— Тпру.
И сани, последний раз скрипнув, остановились. Всхрапнула лошадь, зазвякали удила. Голоса раздались, негромкие, таящиеся:
— Здесь где-то. Я сбегал на лыжах на край леса, выходных следов нет.
— Давайте тогда начинать.
Запахло папиросным дымом и человеческим потом. Пахло еще железом и чем-то сладковатым, Серый еще не знал тогда, что это запах пороха.
Опять заговорили:
— Где флажки?
— В санях. В рюкзаке.
— Нашел. Пошли развешивать.
— Начнем гон, голосов не жалеть. Больше крику и больше стуку, чтобы страшнее было.
Вправо и влево по лесу заголосили шаги. Шаги шли в обхват урочища, где залегла стая, — это Серый определил по звукам.
Пронзительно остро, сообщая о тревоге, закричала сорока.
Родилось беспокойство.
Серый поднял голову. Вокруг в дремотной невозмутимости белые от свежего снега стояли деревья. Громко шурша крыльями, пролетел тетерев.
От дерева к дереву в глубь леса кралась бичева с красными лоскутками.
Пугала.
Лоскутки были похожи на языки пламени, и чудилось, что все урочище охвачено кострами.
Вдруг в той стороне, куда ушли шаги, бухнул выстрел и разгонисто, лихо прокатилось по лесу эхо:
— У-ух!
Небо сразу как-то осело, и пригнулись деревья — так почудилось Серому. Его всего обдало дрожью, в тело гвоздем вошел страх, придавил к насту.
А вокруг все ожило:
Затрещало.
Загремело.
Забарабанило.
Заулюлюкало и, стократно повторенное эхом, навалилось со всех сторон черной жутью.
На поляну выскочил заяц. Присел. Постриг ушами воздух.
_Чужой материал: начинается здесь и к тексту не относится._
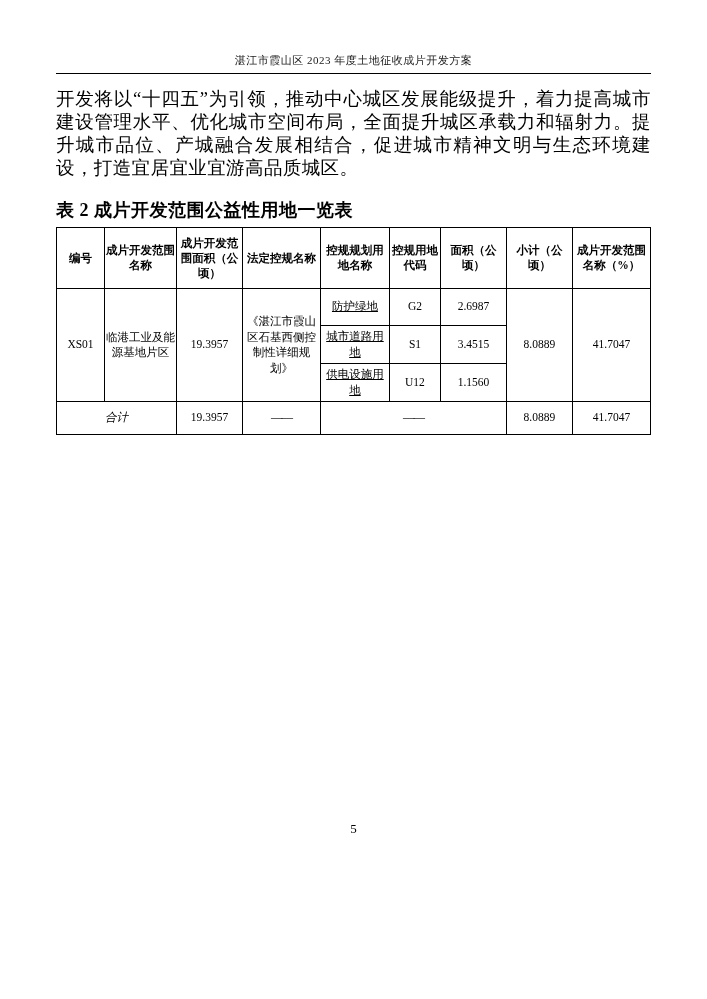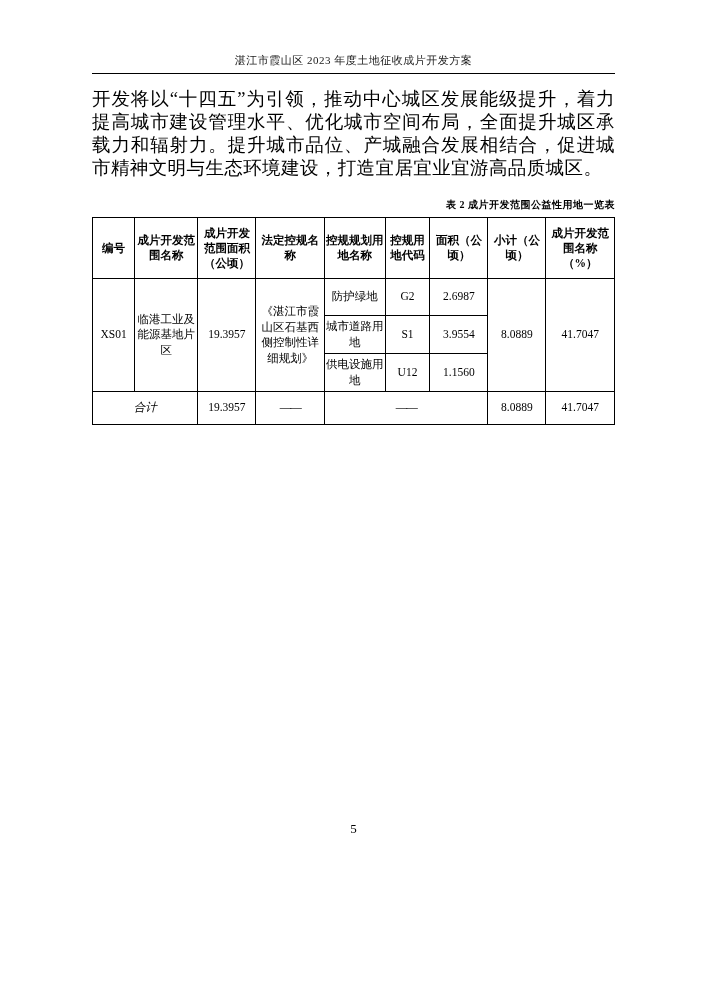"湛江市霞山区 2023 年度土地征收成片开发方案" .page { padding: 0 92px -> 0 56px }
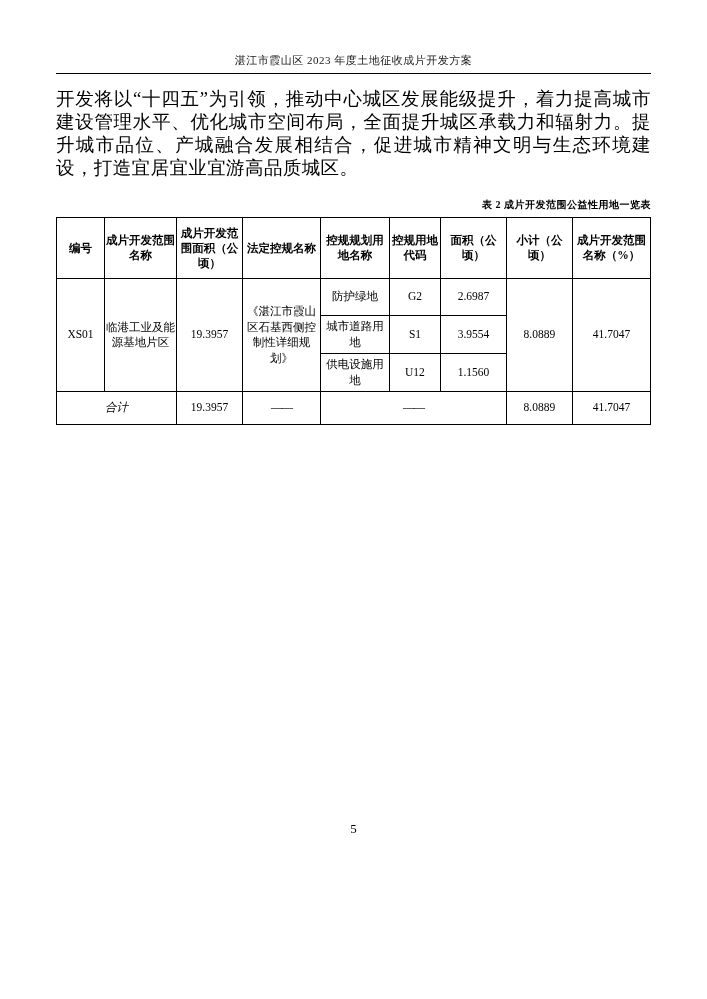"表 2 成片开发范围公益性用地一览表" .table-caption { font-size: 10px -> 18px; text-align: right -> left }
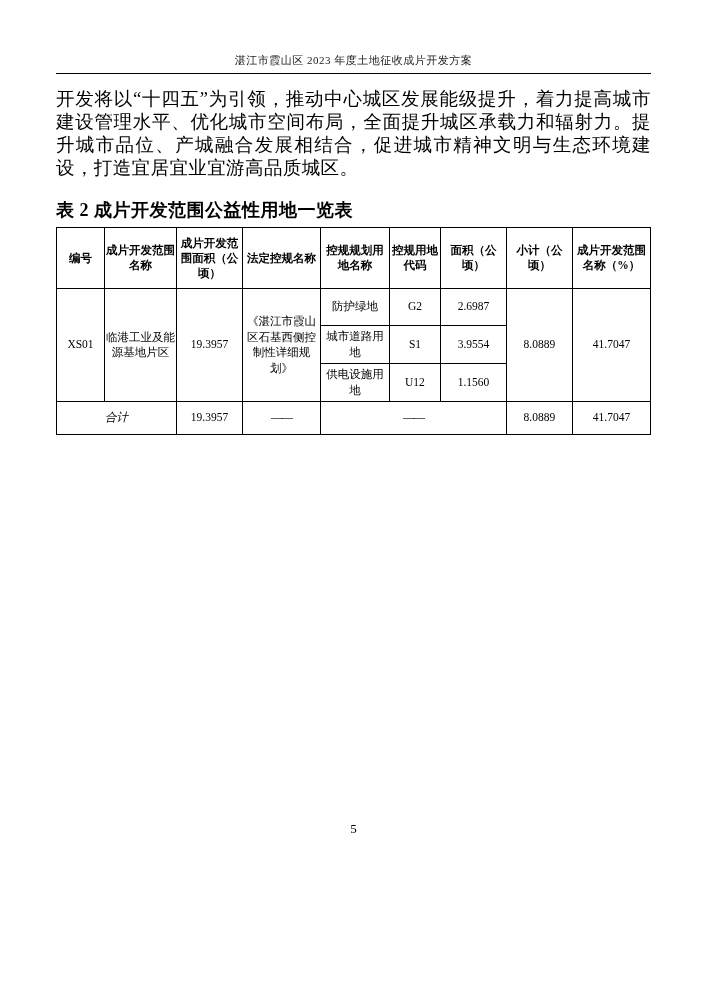"防护绿地" .cell-sub { text-decoration: none -> underline }
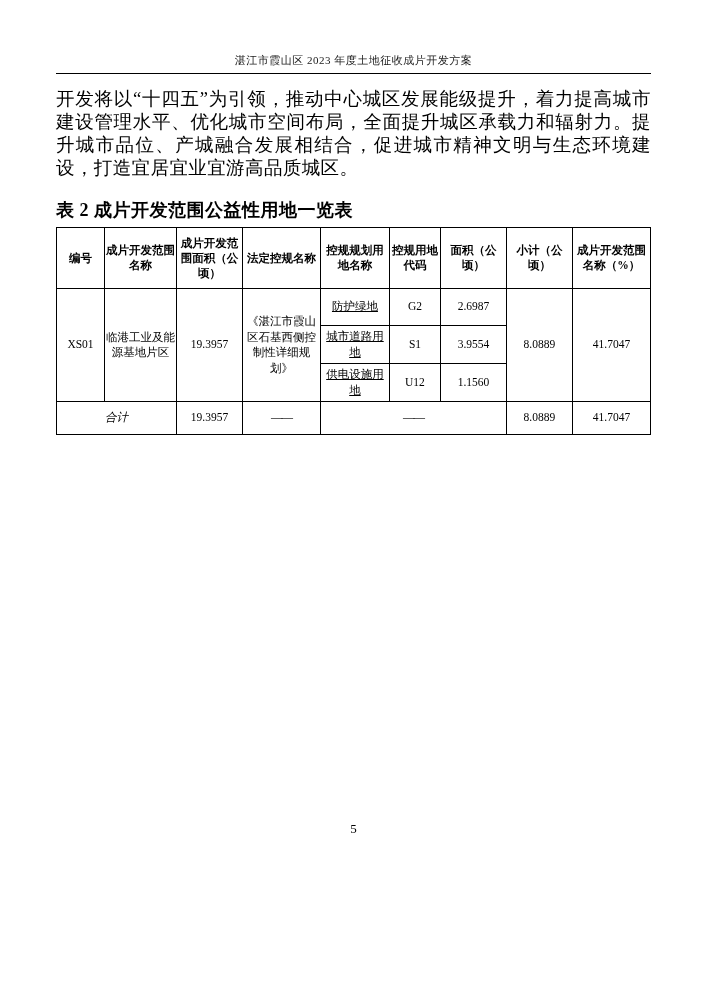"3.9554" td { text: 3.9554 -> 3.4515 }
Перемахнул через бичеву с красными лоскутками, поскакал дальше.
Серый это видел — перемахнул.
Сбежала с сосны белка. Послушала. Повертелась. Нырнула под бичеву, удрала из опасного круга.
Серый видел и это — поднырнула.
И понял: значит, можно и перепрыгнуть и поднырнуть — красное не опасно, красное — не огонь.
А крики гремели.
Накатывались все ближе, страшнее:
— Улю-лю!
— Ого-го-го!
— Держи, держи!
Они пугали, горячили, подхлестывали — спасайся, беги. И Серый уже готов был выползти из-под ели и бежать, но тут он увидел одного из собратьев по стае. Неслышной тенью крался он вдоль флажков, как вдоль костров, не решаясь пересечь огненно пугающую линию.
Волк искал выхода.
И выход был недалеко: флажки обрывались, образуя ворота, и волк бежал к ним, как к своему спасению. И тут навстречу ему из-за раскидистого вяза — ах! — плеснулось пламя и-ух! — откликнулось на выстрел эхо.
Волк подпрыгнул.
Скрючился в воздухе.
И, страшно закричав, рухнул в снег.
Вскочил, порываясь бежать, а из-за вяза — ах! — снова полыхнуло пламя. Волк сунулся щеками в сугроб, задергался, из горла его, освобождаясь, хлынуло черное, зашипело.